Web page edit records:

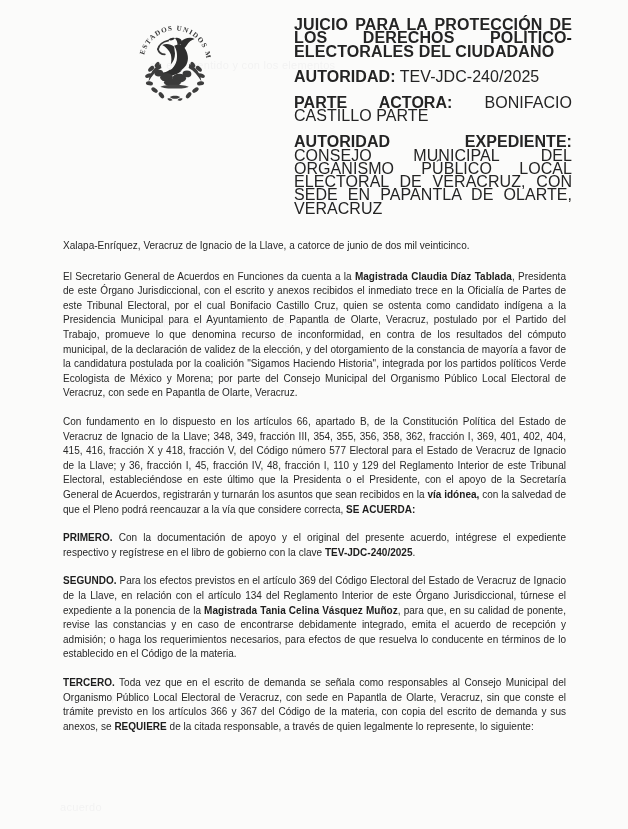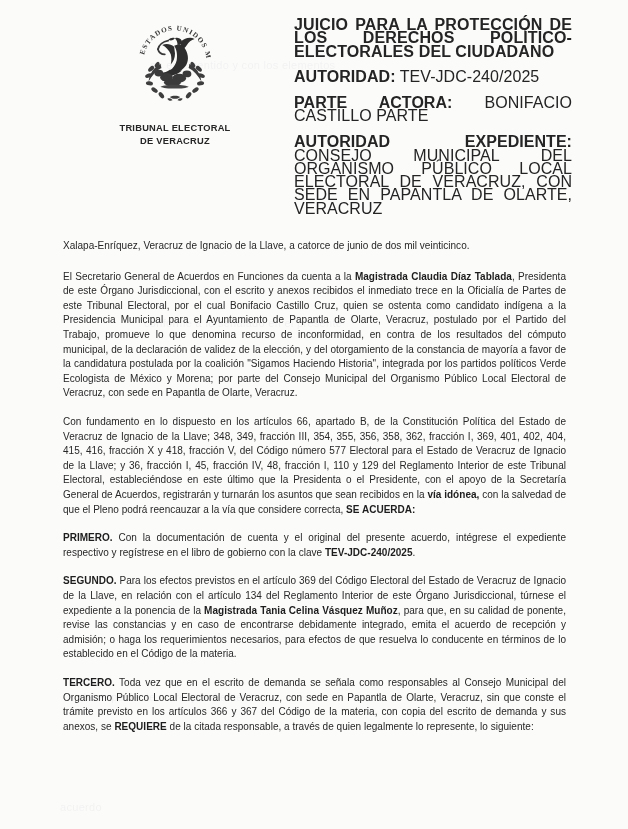--- a/index.html
+++ b/index.html
@@ -183,10 +183,6 @@
         </g>
       </svg>
 
-      <div class="tribunal-name">
-        <div>TRIBUNAL ELECTORAL</div>
-        <div>DE VERACRUZ</div>
-      </div>
     </div>
 
     <div class="header-meta">

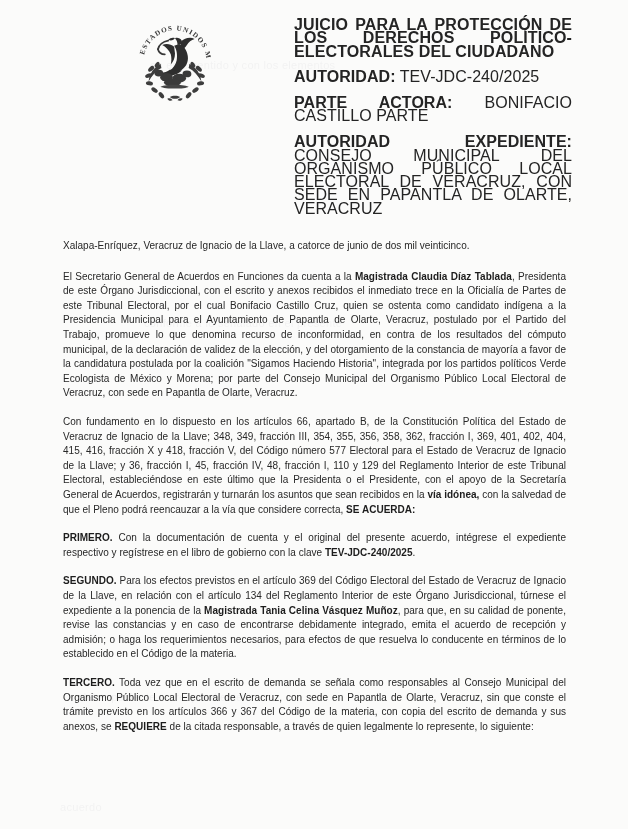--- a/index.html
+++ b/index.html
@@ -220,7 +220,7 @@
     </p>
 
     <p>
-      <b>PRIMERO.</b><span> Con la documentación de cuenta y el original del presente acuerdo, intégrese el expediente respectivo y regístrese en el libro de gobierno con la clave </span><b>TEV-JDC-240/2025</b><span>.</span>
+      <b>PRIMERO.</b><span> Con la documentación de apoyo y el original del presente acuerdo, intégrese el expediente respectivo y regístrese en el libro de gobierno con la clave </span><b>TEV-JDC-240/2025</b><span>.</span>
     </p>
 
     <p>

__What the task asks__. Output all the records, word for word, with no pictures in the copy.

__Exercise output__.
--- a/index.html
+++ b/index.html
@@ -183,10 +183,6 @@
         </g>
       </svg>
 
-      <div class="tribunal-name">
-        <div>TRIBUNAL ELECTORAL</div>
-        <div>DE VERACRUZ</div>
-      </div>
     </div>
 
     <div class="header-meta">

--- a/index.html
+++ b/index.html
@@ -220,7 +220,7 @@
     </p>
 
     <p>
-      <b>PRIMERO.</b><span> Con la documentación de cuenta y el original del presente acuerdo, intégrese el expediente respectivo y regístrese en el libro de gobierno con la clave </span><b>TEV-JDC-240/2025</b><span>.</span>
+      <b>PRIMERO.</b><span> Con la documentación de apoyo y el original del presente acuerdo, intégrese el expediente respectivo y regístrese en el libro de gobierno con la clave </span><b>TEV-JDC-240/2025</b><span>.</span>
     </p>
 
     <p>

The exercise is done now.